Cost estimating synthetic edges


Intent is to document performance cost of adding synthetic node to edge leafs. Why would one do this? One example use case is to create summary walk access edges and nodes along end of remote our outlying transit service areas.

Instead of assigning all accessible jobs to final transit stop, desire might be to “string out” jobs linearly along synthetic walk network edges that extend out, one after another, from target transit nodes.

Such a method would model walk access from transit node to jobs. Also would avoid unrealistic and oversized “boost” in jobs access the moment you are able to reach this outlying transit node.

This seems ideal from a clean modeling perspective, but what are the costs of adding synthetic nodes to a representative network? Synthetic nodes add to the complexity of the network and can slow down pathfinding operations. This post creates a simple example model and demonstrates the increased cost of addition of synthetic nodes.

Set up an example graph

For the purpose of this post, instead of using a real transit network, let’s just create an example one using the random_lobster algorithm available with networkx. It’s a close enough approximation, creating a main “spine” and some branching paths out from that core trunk.

import networkx as nx
import random

backbone_size = 500

G = nx.random_lobster(backbone_size, 0.9, 0.9)

# Give each node some random weights
for fr, to, e in G.edges(data=True):
    G.edges[fr, to]['weight'] = round(random.random() * 100)

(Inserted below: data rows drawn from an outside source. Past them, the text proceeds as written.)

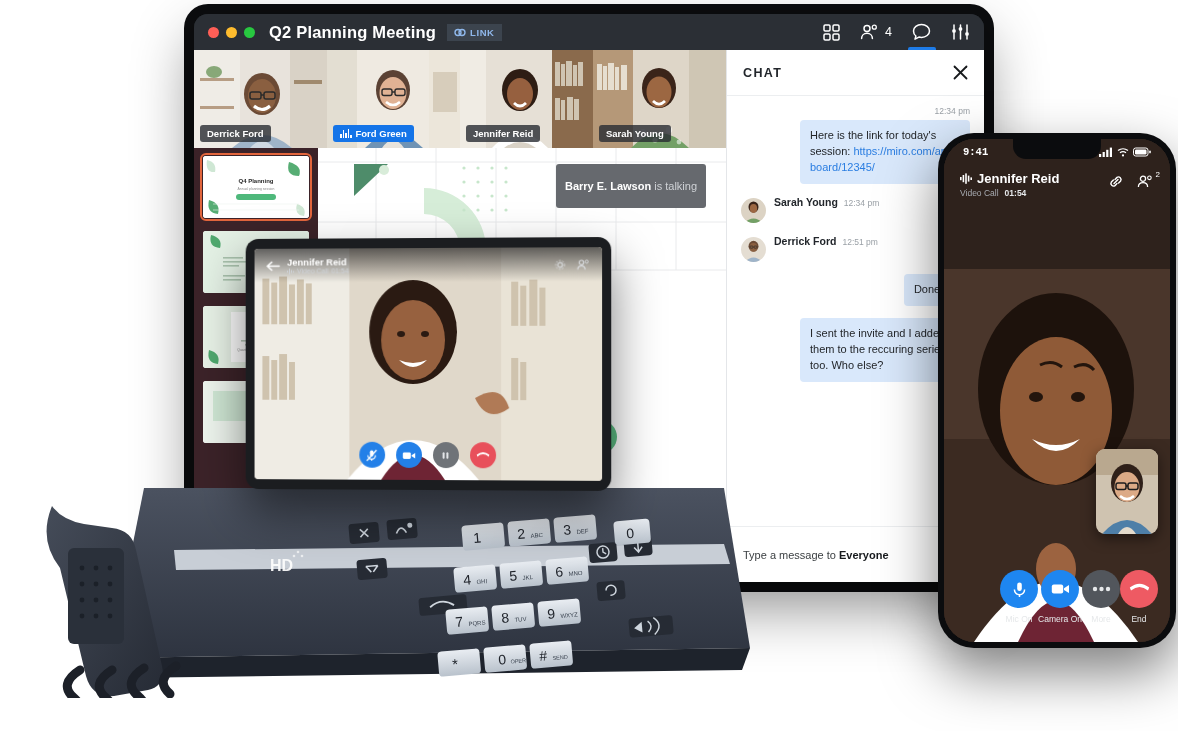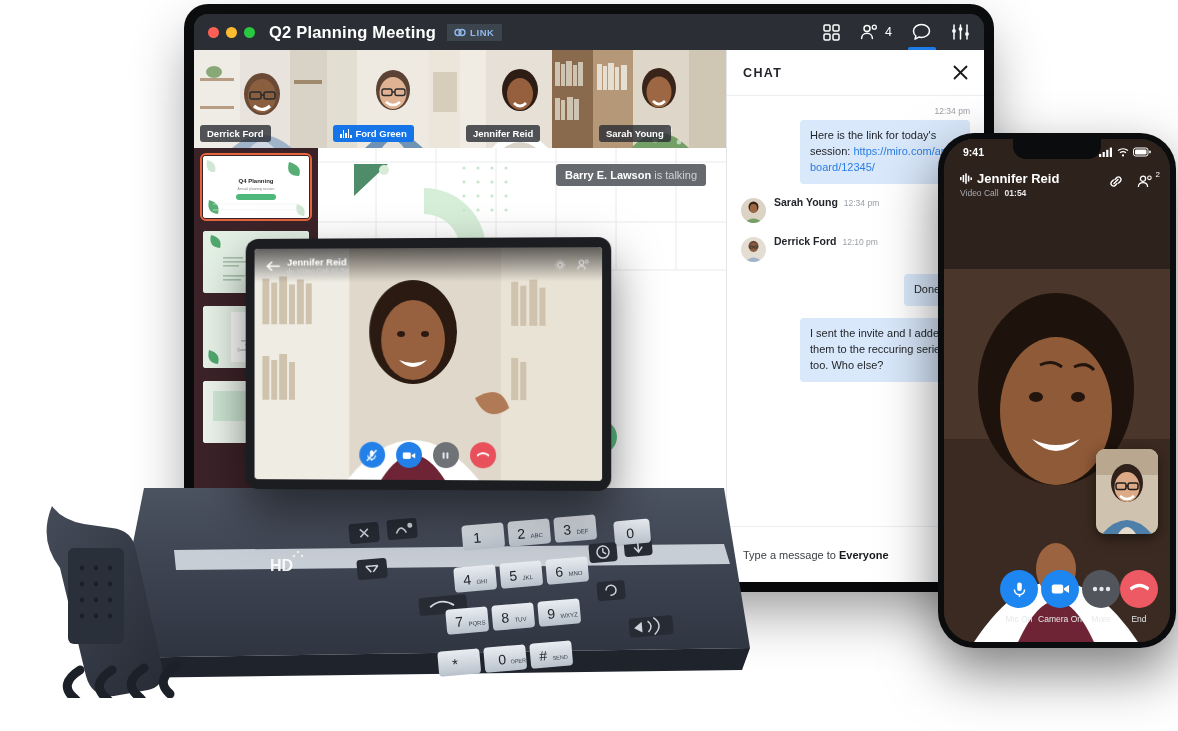"9:41" .sp-status { font-family: none -> Liberation Mono, monospace }
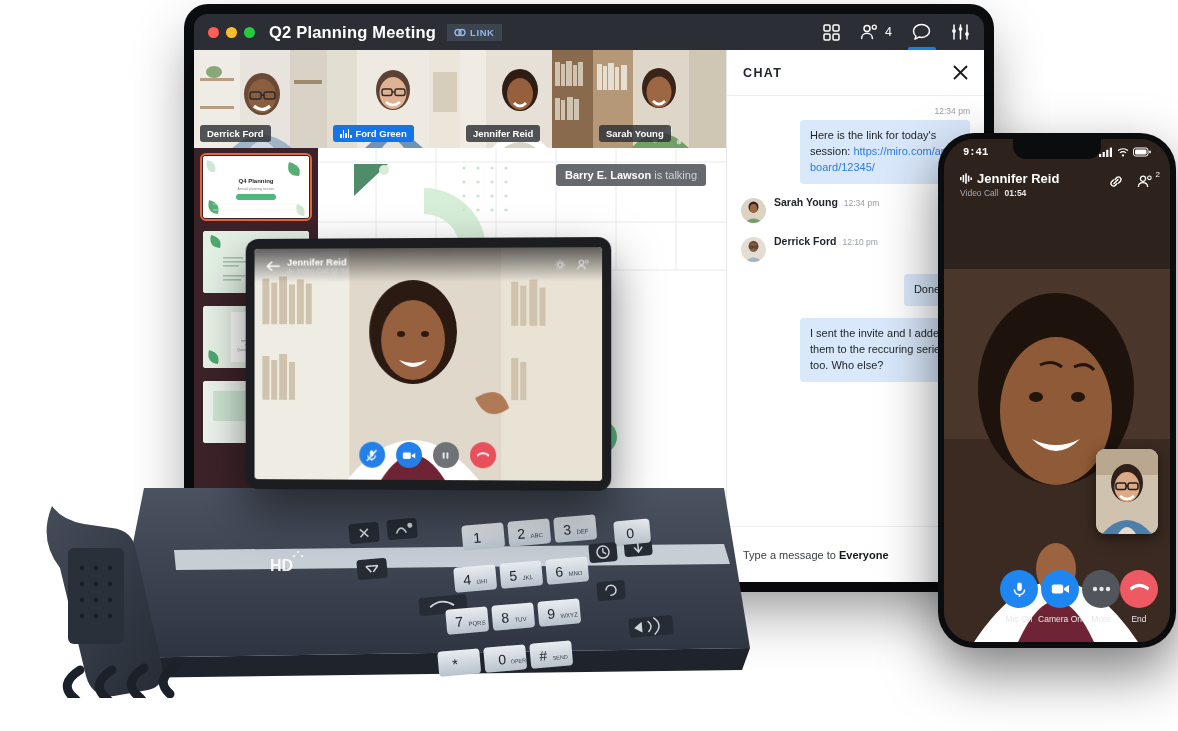"Barry E. Lawson is talking" .talkbadge { padding: 5px 9px -> 16px 9px }
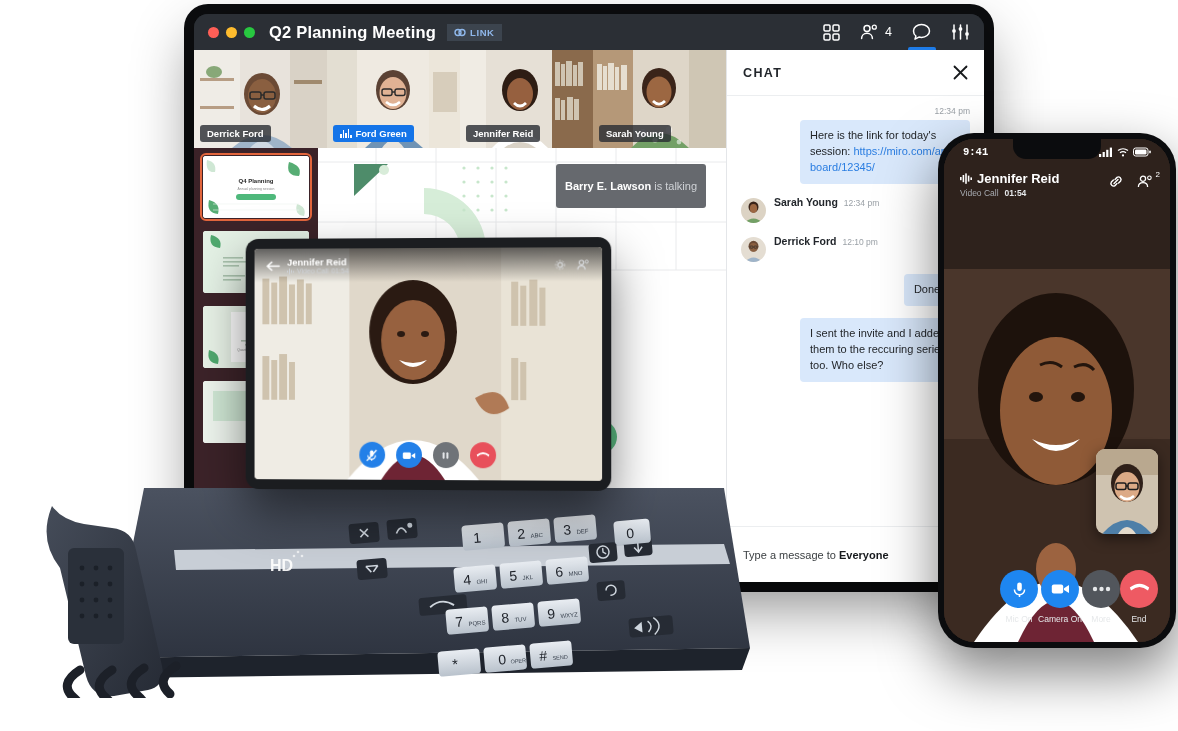"12:10 pm" span.ts { text: 12:10 -> 12:51 }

# Make a directed graph (all nodes connect in both directions for now)
G = G.to_directed()

# Also make a copy of the original for reference layer
# since we are going to do some modifications
G_orig = G.copy()

Drawing the graph will result in something like the following:


Summarize existing network

Before modifying the network, capture aspects of the network as they currently exist. We will use these as references for evaluating performance before and after.

node_ids_to_consider = list(G.nodes())

print(len(node_ids_to_consider), 'nodes to consider')
# 1422 nodes to consider

The above operation gets us the ids of the nodes that presently are in the original graph.

end_nodes = []
for nid in node_ids_to_consider:
    l = len(list(G.neighbors(nid)))
    if l == 1:
print(len(end_nodes), 'end nodes found')
# 474 end nodes found

The above gets us the ids of the nodes on the ends of these leafs branching out from the main spine of the network graph.

start_num_new_nodes = max(node_ids_to_consider)

print('current largest node id is', start_num_new_nodes)
# current largest node id is 1421

Finally, we get the largest node id so that when we begin to modify the graph, we do not override any existing nodes.

Adding synthetic nodes to the graph

Now let’s add new nodes to the graph. Let’s add 10 per each leaf nodes that we identified. We can imagine that this would allow the graph to model walk access to some target metric (like jobs) at, say, 2 minute increments and thus model walk access to this resource within a 20 minute walk of the transit station (about a mile).

We can modify the graph now by iterating through and adding those 10 nodes stretching out from each of the prior identified edge nodes.

num_nodes_to_add_per = 10

last_num_used = start_num_new_nodes
for nid in end_nodes:
    last_used_for_leaf = nid
    for i in range(num_nodes_to_add_per):
        new_nid = last_num_used + 1
        w = 5
        G.add_edge(nid, new_nid, weight=w)
        last_num_used = new_nid
        last_used_for_leaf = new_nid

Evaluating modification impacts

We can now calculate how much the graph changed before and after the addition of synthetic nodes.

new_len = len(list(G.nodes()))
old_len = len(node_ids_to_consider)

diff = new_len - old_len
print(diff, 'new nodes added')
# 4470 new nodes added

pct_increase = (new_len / old_len) * 100
print('network increased in size by', round(pct_increase, 2), 'percent')
# network increased in size by 434.08 percent

Comparing performance

We can see what run time looked like originally, by calculating shortest path to all nodes from each node in the original graph and how that increases when the graph is then updated.

First let us look at the performance of the original graph:

for nid in node_ids_to_consider:
    nx.single_source_shortest_path_length(G, nid)

# CPU times: user 20.7 s, sys: 20 ms, total: 20.7 s
# Wall time: 20.7 s

Now let’s look at the performance of the new, modified graph:

for nid in node_ids_to_consider:
    nx.single_source_shortest_path_length(G_orig, nid)

# CPU times: user 5.31 s, sys: 10 ms, total: 5.32 s
# Wall time: 5.35 s

That’s about 386% longer on a network that is 434% larger. Very roughly, a 4x increase in the number of nodes here corresponded with a similar increase in the runtime for calculating shortest paths.

While there are a variety of optimizations that can be made on graph access calculation (as well as not using a pure-python graph implementation like NetworkX), the fact stands that mutating the original graph can introduce some significant performance-related costs when attempting to model path access for leaf edge end nodes (for example).